Auftrieb gab dem Friedensabkommen allerdings Anfang des Jahres Vietnams Ankündigung, seine militärische Präsenz in Kamputschea zu verringern und die verbleibenden 50.000 Soldaten unter kamputscheanischen Oberbefehl zu stellen. Im Gegensatz zu früheren Ankündigungen fand dieser Abzug auch tatsächlich statt.

Man spekuliert, daß sowjetischer Druck Vietnam dazu bewegt haben mag, das Modell Afghanistan auch für die Lösung des Kamputscheakonflikts zu akzeptieren. Dies mag für den Zeitpunkt der Verhandlungen zutreffen. Gorbatschow kann so außenpolitischer Rückenwind gegeben werden. Den eigentlichen Ausschlag dürfte aber die brachliegende vietnamesische Wirtschaft und die verzweifelte Suche nach ausländischen Investoren gegeben haben.

Vietnam will Isolation

brechen

Vietnams Regierung beabsichtigt, die Heimgekehrten beim Wiederaufbau des Landes einzusetzen. 40.000 Mann hat Vietnam erst Anfang des Jahres aus Laos abgezogen und zudem die Truppen an der chinesischen Grenze deutlich reduziert. Ob erfolgreiche Soldaten auch im Frieden Erfolg haben werden?

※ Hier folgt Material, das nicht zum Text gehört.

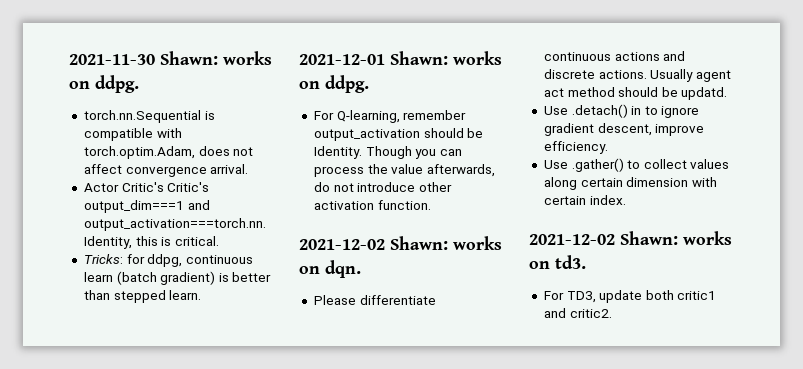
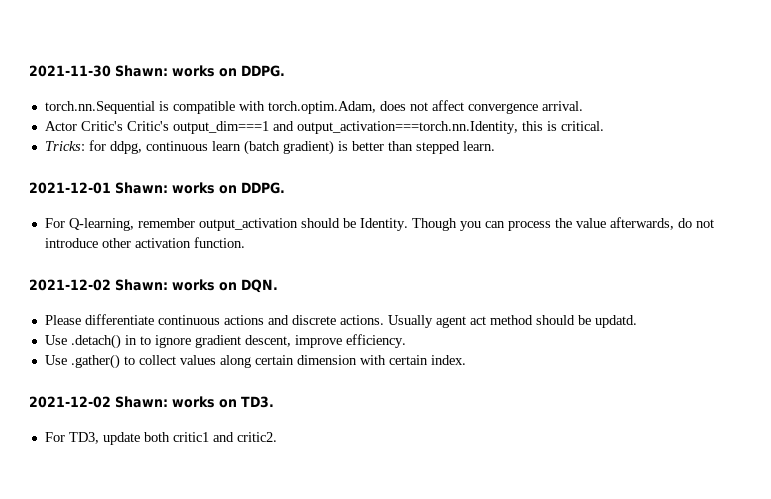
[95,75,139,93] ddpg. -> [241,65,285,77] DDPG.
[325,75,369,93] ddpg. -> [241,182,285,194] DDPG.
[325,260,361,278] dqn. -> [241,279,278,293] DQN.
[555,255,586,269] td3. -> [241,396,274,408] TD3.

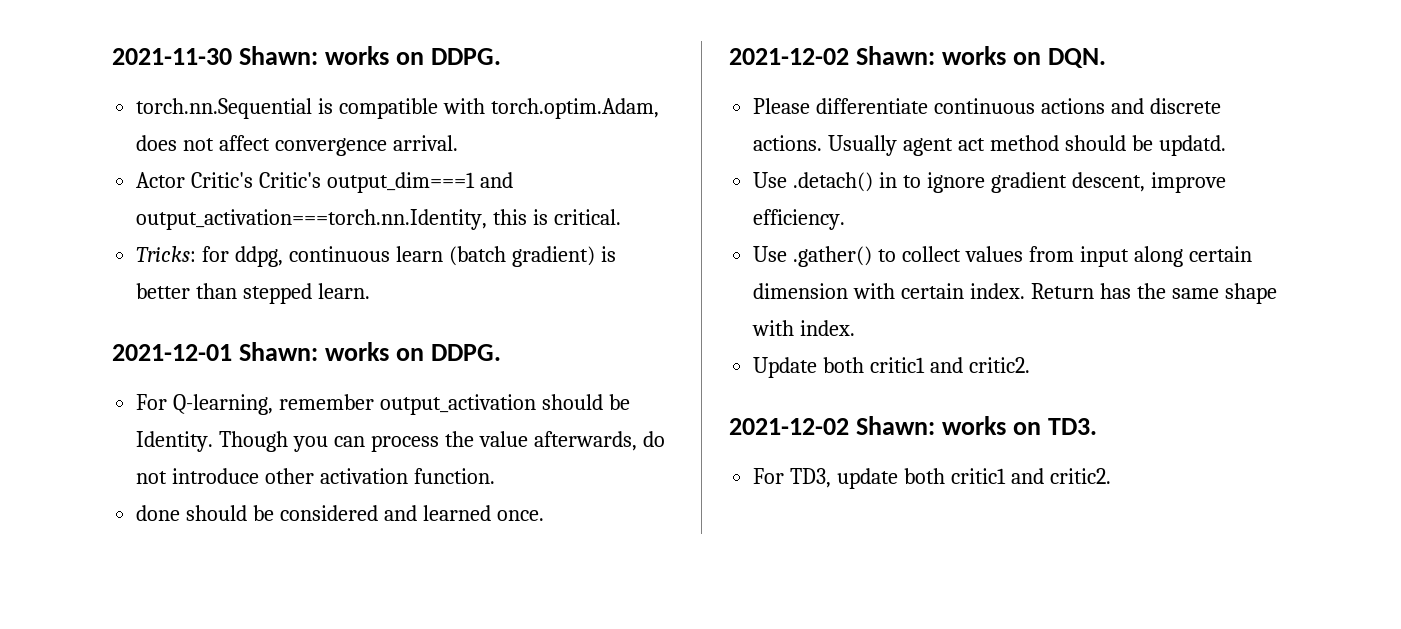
(245, 242) none -> [136,505,544,521] // done should be considered and learned once.
(216, 360) none -> [1028,246,1129,267] from input
(466, 360) none -> [1030,283,1277,304] [752,320,856,336] [753,357,1030,378] Return has the same shape with index. // Update both critic1 and critic2.

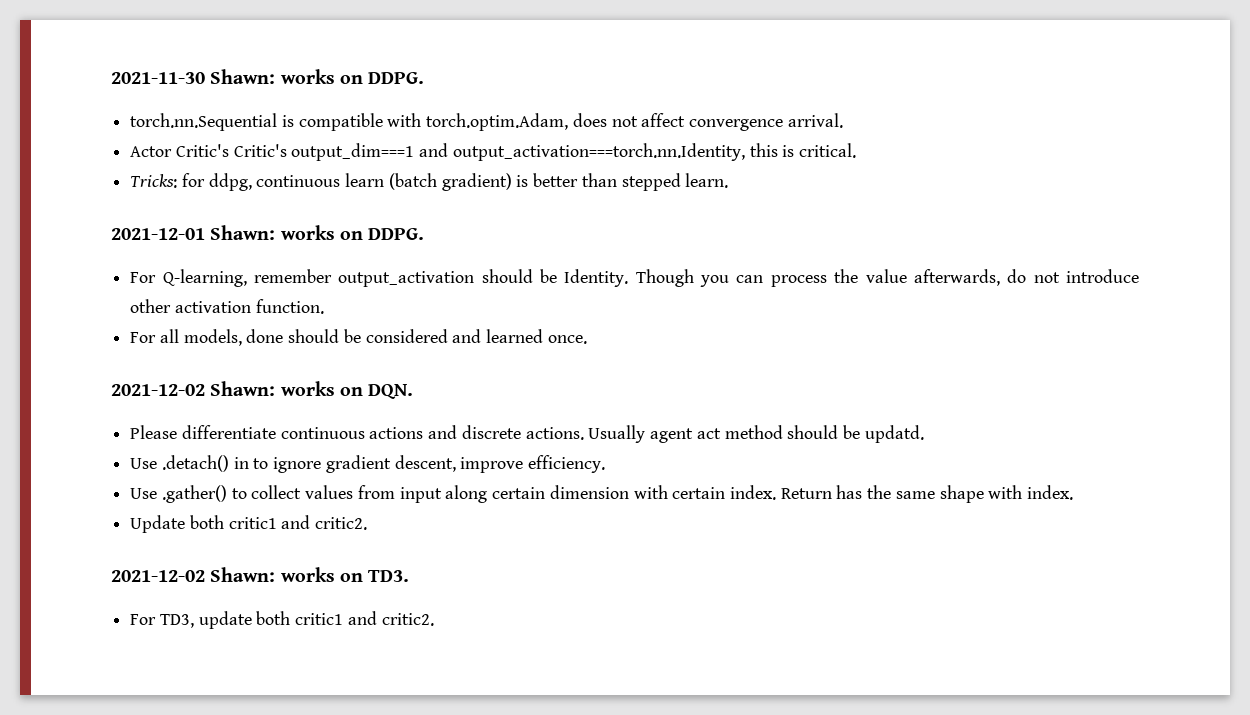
(495, 476) none -> [130,329,242,346] For all models,

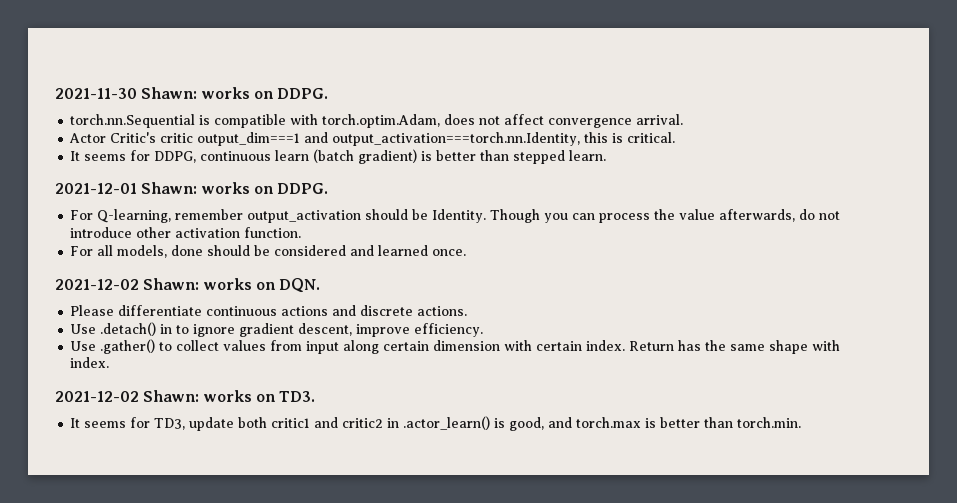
[233,144,287,157] Critic's -> [160,133,194,143] critic
[130,173,252,191] Tricks: for ddpg, -> [70,150,197,163] It seems for DDPG,
[588,425,924,443] Usually agent act method should be updatd. -> (468, 311) none
[130,515,368,533] // Update both critic1 and critic2. -> (110, 362) none
[130,614,157,625] For -> [70,417,151,428] It seems for
[381,613,434,626] critic2. -> [342,416,802,431] critic2 in .actor_learn() is good, and torch.max is better than torch.min.

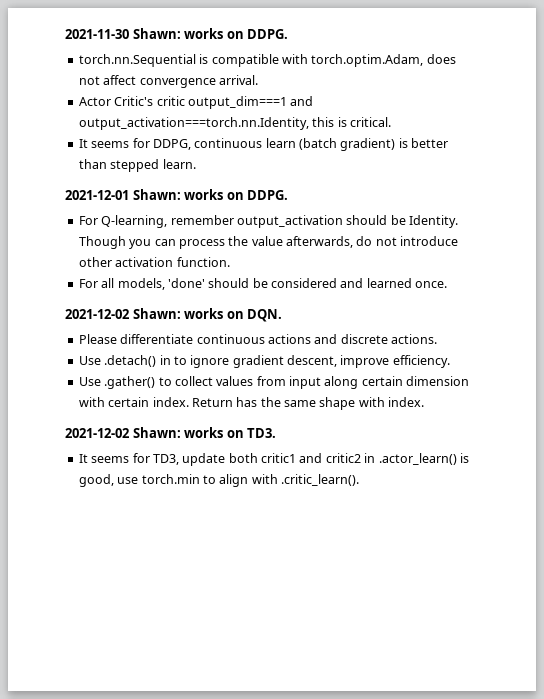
[171,245,204,256] done -> [167,278,205,288] 'done'
[548,417,802,428] and torch.max is better than torch.min. -> [117,474,359,487] use torch.min to align with .critic_learn().

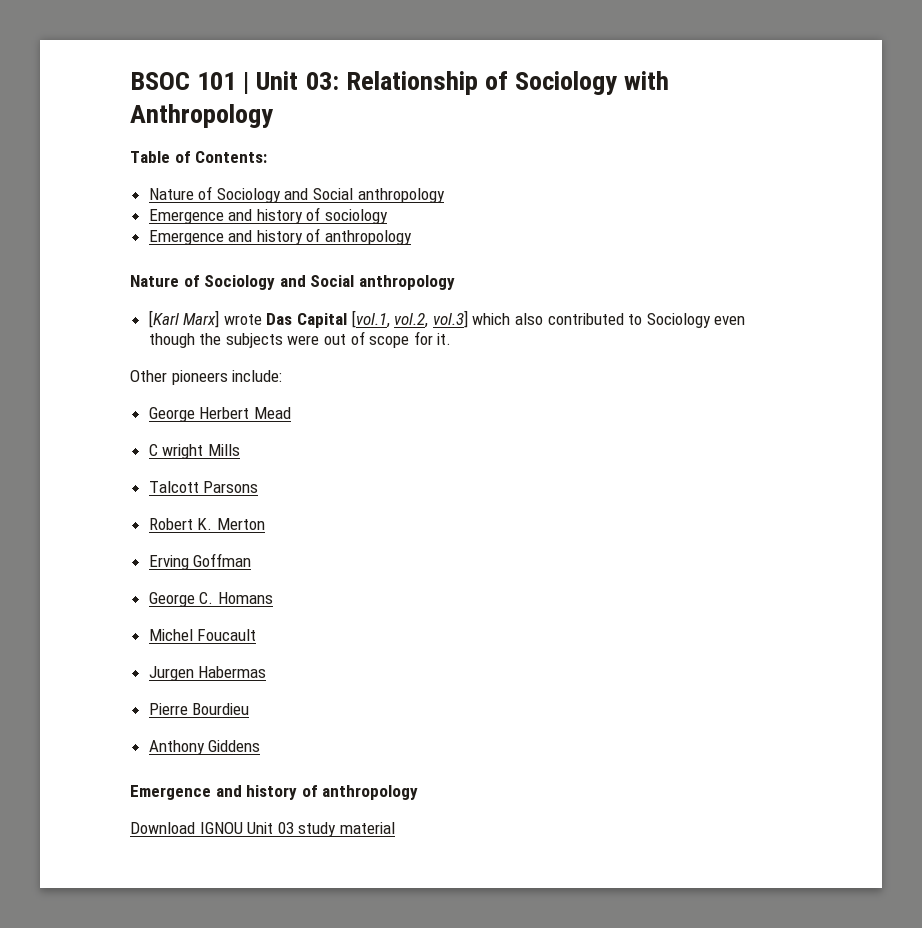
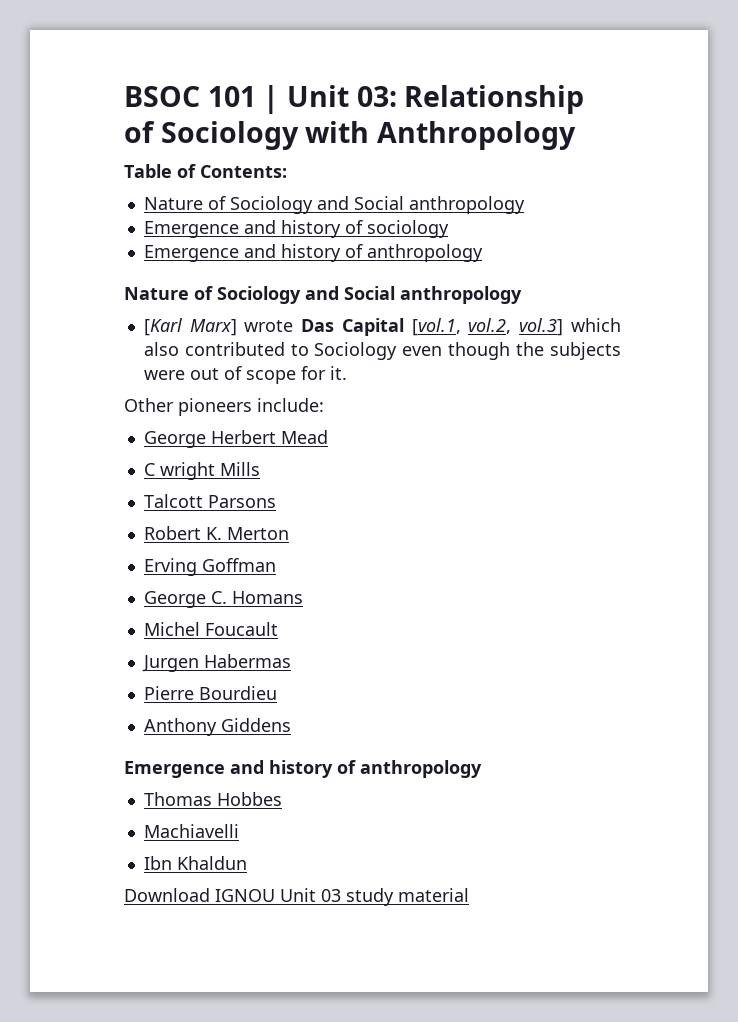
(419, 792) none -> [143,792,282,806] [143,824,239,838] [143,856,247,870] // Thomas Hobbes // Machiavelli // Ibn Khaldun

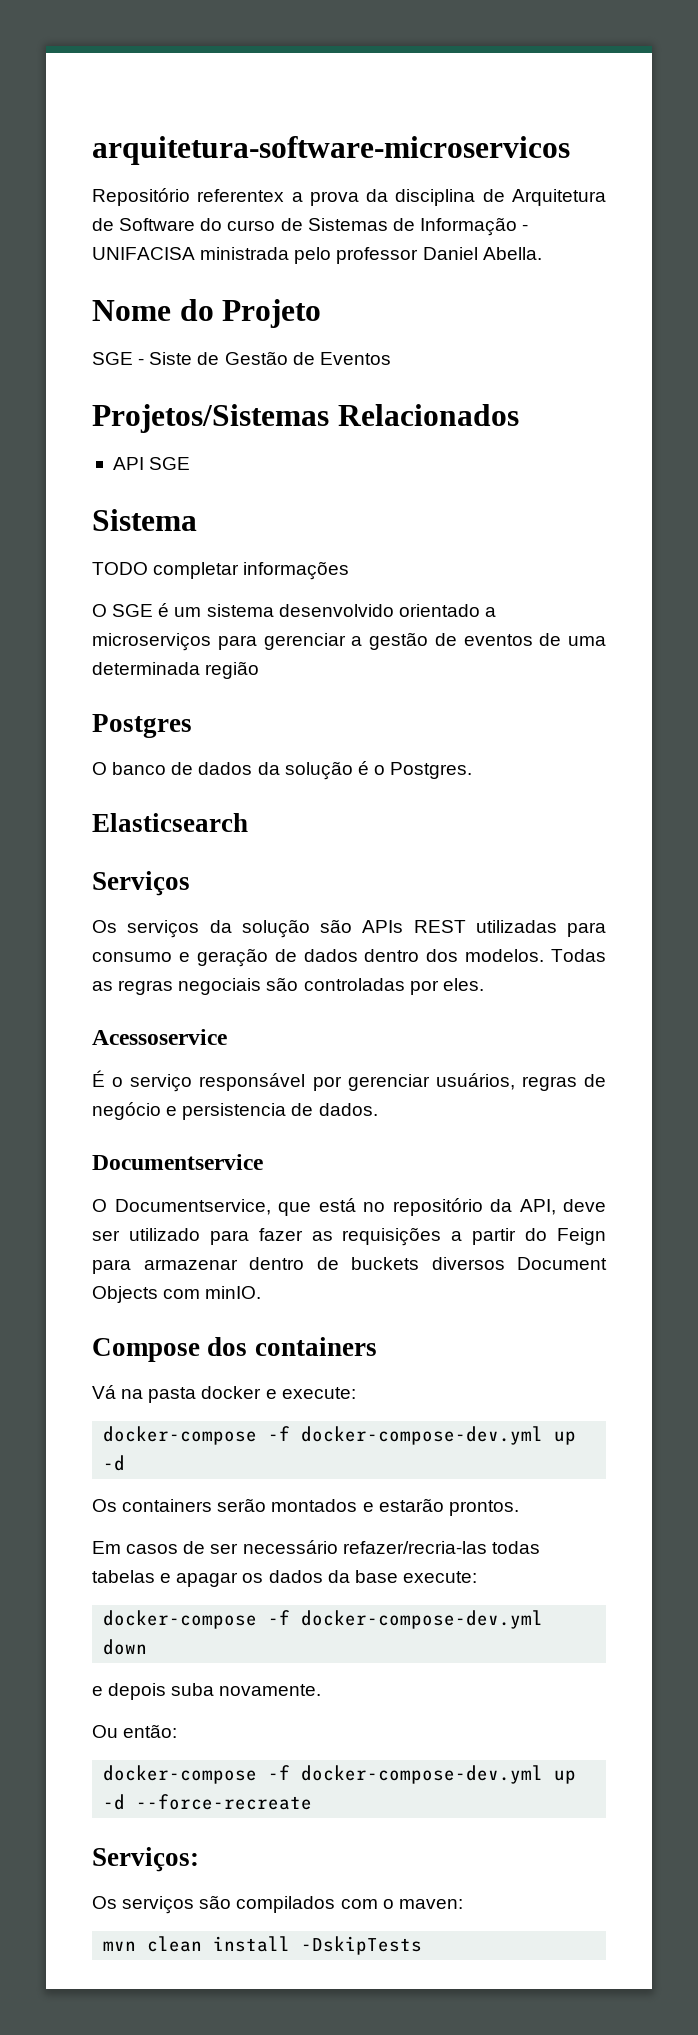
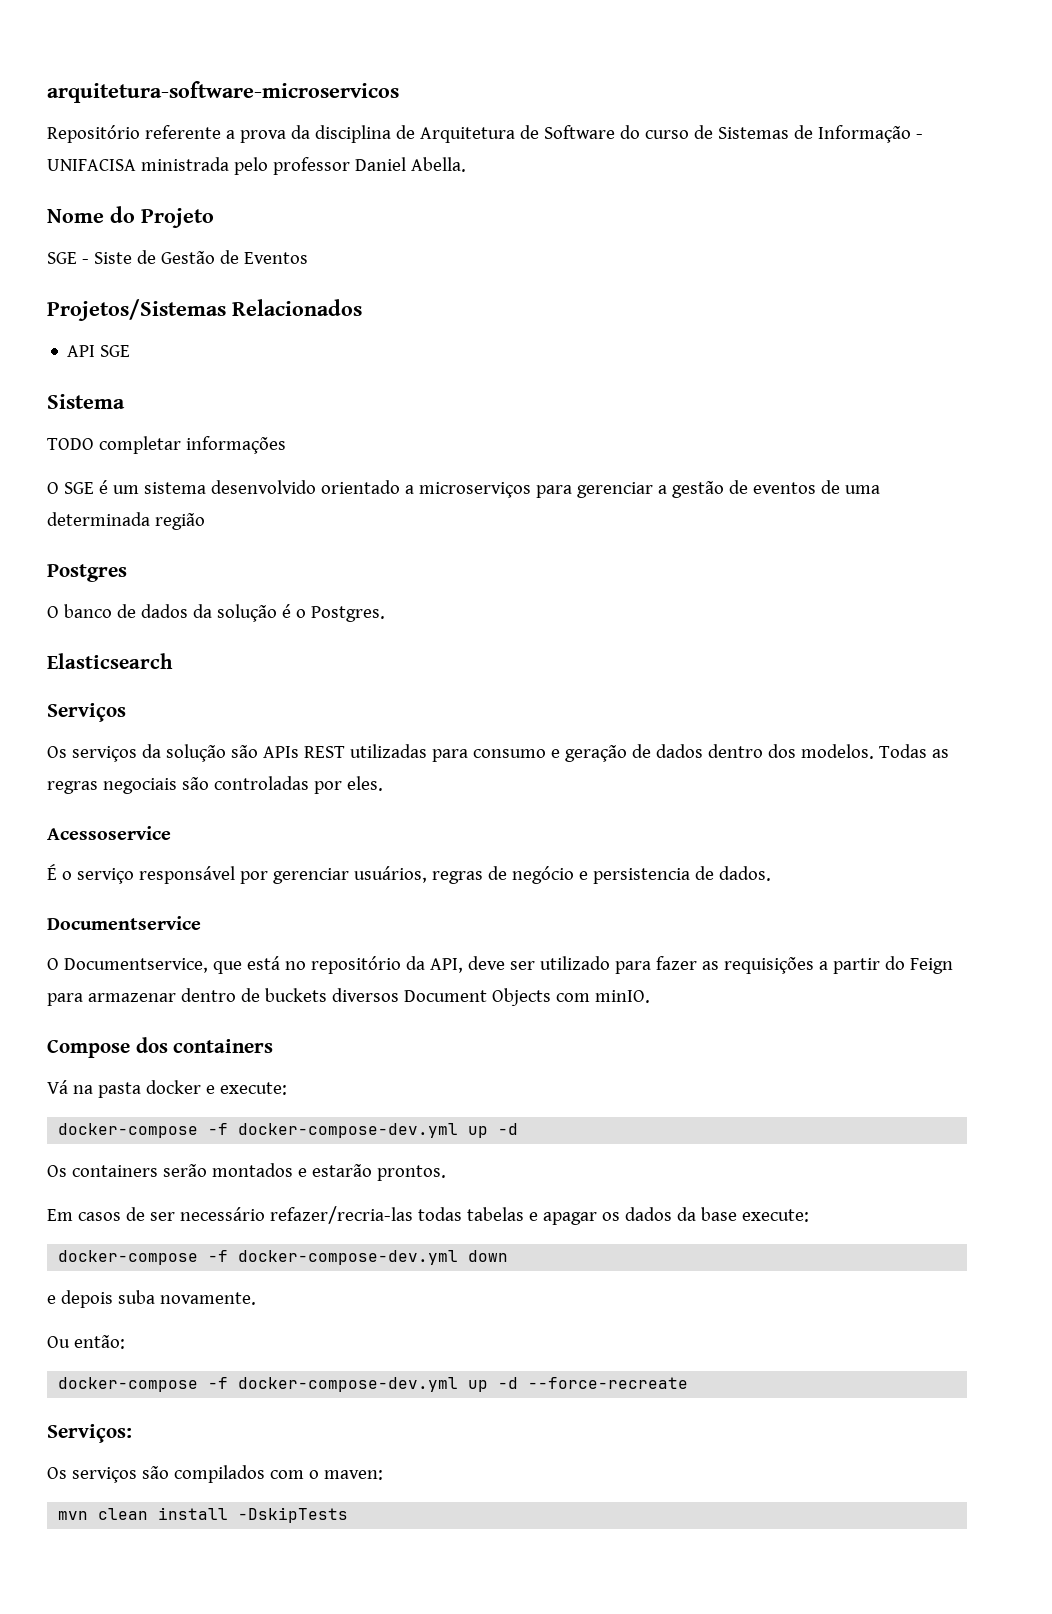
[197,189,285,202] referentex -> [144,125,221,139] referente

Während der Handel der ASEAN-Staaten mit Japan ständig wächst, bleibt Vietnam hier außen vor, und auch Vietnams mehrfach wiederholte Bitte um internationale Lebensmittelhilfe stieß auf taube Ohren.

Der heutige Montag markiert auch einen entscheidenden Durchbruch in der Wiederannäherung zwischen den USA und Vietnam. Eine offizielle US-Gesandtschaft wird in Hanoi eintreffen, um die Frage der militärischen Gefangenen und der seit dem Vietnamkrieg Vermißten zu klären. Vietnam hat dem Team volle Unterstützung zugesichert, und sollte die Mission erfolgreich verlaufen, ist die Aufnahme diplomatischer Beziehungen nur noch eine Frage der Zeit.

Auch die Beziehungen zu China versucht Vietnam anzukurbeln. Anstatt wie gewohnt über Chinas Hegemonialansprüche zu klagen, äußerten sich Offizielle und Zeitungen in letzter Zeit mit Bewunderung für den schnellen Erfolg der chinesischen Reformen. Selbst der Agrarminister gab offen zu, daß Vietnams neues Pachtsystem sich an einem erfolgreichen chinesischen Beispiel orientiere. „Wir können von dem chinesischen Experiment viel lernen“, sagte er.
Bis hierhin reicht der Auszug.